### Work item
Repeat every line that appears below, with nothing altered.

### Dataset entries

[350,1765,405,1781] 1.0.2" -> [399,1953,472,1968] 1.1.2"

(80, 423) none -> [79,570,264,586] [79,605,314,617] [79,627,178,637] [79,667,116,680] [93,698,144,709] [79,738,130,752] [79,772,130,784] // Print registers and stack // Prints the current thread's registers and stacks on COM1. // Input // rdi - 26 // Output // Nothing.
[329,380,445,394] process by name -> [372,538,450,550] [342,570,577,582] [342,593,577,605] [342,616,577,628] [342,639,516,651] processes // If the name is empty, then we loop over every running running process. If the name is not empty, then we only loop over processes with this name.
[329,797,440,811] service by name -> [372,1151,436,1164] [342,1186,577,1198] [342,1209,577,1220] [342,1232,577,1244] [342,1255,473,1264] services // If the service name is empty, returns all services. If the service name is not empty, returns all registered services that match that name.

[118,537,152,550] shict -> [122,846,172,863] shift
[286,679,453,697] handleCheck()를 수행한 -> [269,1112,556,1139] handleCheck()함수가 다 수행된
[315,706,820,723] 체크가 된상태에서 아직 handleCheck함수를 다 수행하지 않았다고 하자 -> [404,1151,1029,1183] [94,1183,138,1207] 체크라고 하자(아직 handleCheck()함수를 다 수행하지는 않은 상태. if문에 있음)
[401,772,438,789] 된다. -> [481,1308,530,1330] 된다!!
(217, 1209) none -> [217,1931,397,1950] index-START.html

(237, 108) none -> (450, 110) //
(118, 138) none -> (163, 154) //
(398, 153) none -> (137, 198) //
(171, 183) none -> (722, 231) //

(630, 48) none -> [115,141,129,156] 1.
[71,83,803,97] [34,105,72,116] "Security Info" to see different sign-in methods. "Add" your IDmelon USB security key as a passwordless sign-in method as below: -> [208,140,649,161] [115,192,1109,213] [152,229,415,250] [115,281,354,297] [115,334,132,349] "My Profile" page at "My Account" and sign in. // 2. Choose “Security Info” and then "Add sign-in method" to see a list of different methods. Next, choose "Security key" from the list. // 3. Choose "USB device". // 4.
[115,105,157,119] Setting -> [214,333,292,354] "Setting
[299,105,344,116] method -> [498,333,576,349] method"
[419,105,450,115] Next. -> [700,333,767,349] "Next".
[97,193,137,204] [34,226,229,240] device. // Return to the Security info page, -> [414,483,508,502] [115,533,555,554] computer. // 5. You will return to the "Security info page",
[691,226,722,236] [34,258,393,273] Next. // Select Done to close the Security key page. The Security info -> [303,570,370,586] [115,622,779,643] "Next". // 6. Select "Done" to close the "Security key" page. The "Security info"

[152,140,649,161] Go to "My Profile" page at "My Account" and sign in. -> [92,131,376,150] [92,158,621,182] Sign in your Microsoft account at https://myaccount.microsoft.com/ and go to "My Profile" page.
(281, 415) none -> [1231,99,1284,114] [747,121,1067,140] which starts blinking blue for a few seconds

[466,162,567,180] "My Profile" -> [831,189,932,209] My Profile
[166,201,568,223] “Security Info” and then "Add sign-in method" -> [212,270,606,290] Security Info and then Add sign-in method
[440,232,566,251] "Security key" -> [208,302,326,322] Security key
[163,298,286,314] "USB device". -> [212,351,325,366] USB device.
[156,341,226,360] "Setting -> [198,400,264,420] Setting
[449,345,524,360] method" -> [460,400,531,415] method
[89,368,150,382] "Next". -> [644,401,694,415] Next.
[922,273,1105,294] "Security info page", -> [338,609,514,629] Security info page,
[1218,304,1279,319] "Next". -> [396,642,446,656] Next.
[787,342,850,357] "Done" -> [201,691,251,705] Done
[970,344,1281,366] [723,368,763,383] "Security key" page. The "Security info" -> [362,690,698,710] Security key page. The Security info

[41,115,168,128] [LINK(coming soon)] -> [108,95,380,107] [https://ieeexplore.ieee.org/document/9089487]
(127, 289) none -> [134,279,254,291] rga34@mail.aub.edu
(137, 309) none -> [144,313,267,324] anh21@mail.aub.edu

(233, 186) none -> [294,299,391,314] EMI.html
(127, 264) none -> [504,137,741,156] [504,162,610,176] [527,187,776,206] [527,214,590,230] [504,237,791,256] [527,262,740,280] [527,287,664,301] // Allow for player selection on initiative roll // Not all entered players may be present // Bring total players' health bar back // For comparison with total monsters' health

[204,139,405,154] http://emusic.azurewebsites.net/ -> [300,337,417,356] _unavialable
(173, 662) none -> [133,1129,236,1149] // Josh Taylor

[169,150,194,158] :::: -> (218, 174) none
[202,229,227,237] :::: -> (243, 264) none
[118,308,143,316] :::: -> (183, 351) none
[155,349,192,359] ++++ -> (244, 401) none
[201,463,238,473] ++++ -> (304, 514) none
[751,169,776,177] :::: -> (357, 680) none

### The completed task
[350,1765,405,1781] 1.0.2" -> [399,1953,472,1968] 1.1.2"

(80, 423) none -> [79,570,264,586] [79,605,314,617] [79,627,178,637] [79,667,116,680] [93,698,144,709] [79,738,130,752] [79,772,130,784] // Print registers and stack // Prints the current thread's registers and stacks on COM1. // Input // rdi - 26 // Output // Nothing.
[329,380,445,394] process by name -> [372,538,450,550] [342,570,577,582] [342,593,577,605] [342,616,577,628] [342,639,516,651] processes // If the name is empty, then we loop over every running running process. If the name is not empty, then we only loop over processes with this name.
[329,797,440,811] service by name -> [372,1151,436,1164] [342,1186,577,1198] [342,1209,577,1220] [342,1232,577,1244] [342,1255,473,1264] services // If the service name is empty, returns all services. If the service name is not empty, returns all registered services that match that name.

[118,537,152,550] shict -> [122,846,172,863] shift
[286,679,453,697] handleCheck()를 수행한 -> [269,1112,556,1139] handleCheck()함수가 다 수행된
[315,706,820,723] 체크가 된상태에서 아직 handleCheck함수를 다 수행하지 않았다고 하자 -> [404,1151,1029,1183] [94,1183,138,1207] 체크라고 하자(아직 handleCheck()함수를 다 수행하지는 않은 상태. if문에 있음)
[401,772,438,789] 된다. -> [481,1308,530,1330] 된다!!
(217, 1209) none -> [217,1931,397,1950] index-START.html

(237, 108) none -> (450, 110) //
(118, 138) none -> (163, 154) //
(398, 153) none -> (137, 198) //
(171, 183) none -> (722, 231) //

(630, 48) none -> [115,141,129,156] 1.
[71,83,803,97] [34,105,72,116] "Security Info" to see different sign-in methods. "Add" your IDmelon USB security key as a passwordless sign-in method as below: -> [208,140,649,161] [115,192,1109,213] [152,229,415,250] [115,281,354,297] [115,334,132,349] "My Profile" page at "My Account" and sign in. // 2. Choose “Security Info” and then "Add sign-in method" to see a list of different methods. Next, choose "Security key" from the list. // 3. Choose "USB device". // 4.
[115,105,157,119] Setting -> [214,333,292,354] "Setting
[299,105,344,116] method -> [498,333,576,349] method"
[419,105,450,115] Next. -> [700,333,767,349] "Next".
[97,193,137,204] [34,226,229,240] device. // Return to the Security info page, -> [414,483,508,502] [115,533,555,554] computer. // 5. You will return to the "Security info page",
[691,226,722,236] [34,258,393,273] Next. // Select Done to close the Security key page. The Security info -> [303,570,370,586] [115,622,779,643] "Next". // 6. Select "Done" to close the "Security key" page. The "Security info"

[152,140,649,161] Go to "My Profile" page at "My Account" and sign in. -> [92,131,376,150] [92,158,621,182] Sign in your Microsoft account at https://myaccount.microsoft.com/ and go to "My Profile" page.
(281, 415) none -> [1231,99,1284,114] [747,121,1067,140] which starts blinking blue for a few seconds

[466,162,567,180] "My Profile" -> [831,189,932,209] My Profile
[166,201,568,223] “Security Info” and then "Add sign-in method" -> [212,270,606,290] Security Info and then Add sign-in method
[440,232,566,251] "Security key" -> [208,302,326,322] Security key
[163,298,286,314] "USB device". -> [212,351,325,366] USB device.
[156,341,226,360] "Setting -> [198,400,264,420] Setting
[449,345,524,360] method" -> [460,400,531,415] method
[89,368,150,382] "Next". -> [644,401,694,415] Next.
[922,273,1105,294] "Security info page", -> [338,609,514,629] Security info page,
[1218,304,1279,319] "Next". -> [396,642,446,656] Next.
[787,342,850,357] "Done" -> [201,691,251,705] Done
[970,344,1281,366] [723,368,763,383] "Security key" page. The "Security info" -> [362,690,698,710] Security key page. The Security info

[41,115,168,128] [LINK(coming soon)] -> [108,95,380,107] [https://ieeexplore.ieee.org/document/9089487]
(127, 289) none -> [134,279,254,291] rga34@mail.aub.edu
(137, 309) none -> [144,313,267,324] anh21@mail.aub.edu

(233, 186) none -> [294,299,391,314] EMI.html
(127, 264) none -> [504,137,741,156] [504,162,610,176] [527,187,776,206] [527,214,590,230] [504,237,791,256] [527,262,740,280] [527,287,664,301] // Allow for player selection on initiative roll // Not all entered players may be present // Bring total players' health bar back // For comparison with total monsters' health

[204,139,405,154] http://emusic.azurewebsites.net/ -> [300,337,417,356] _unavialable
(173, 662) none -> [133,1129,236,1149] // Josh Taylor

[169,150,194,158] :::: -> (218, 174) none
[202,229,227,237] :::: -> (243, 264) none
[118,308,143,316] :::: -> (183, 351) none
[155,349,192,359] ++++ -> (244, 401) none
[201,463,238,473] ++++ -> (304, 514) none
[751,169,776,177] :::: -> (357, 680) none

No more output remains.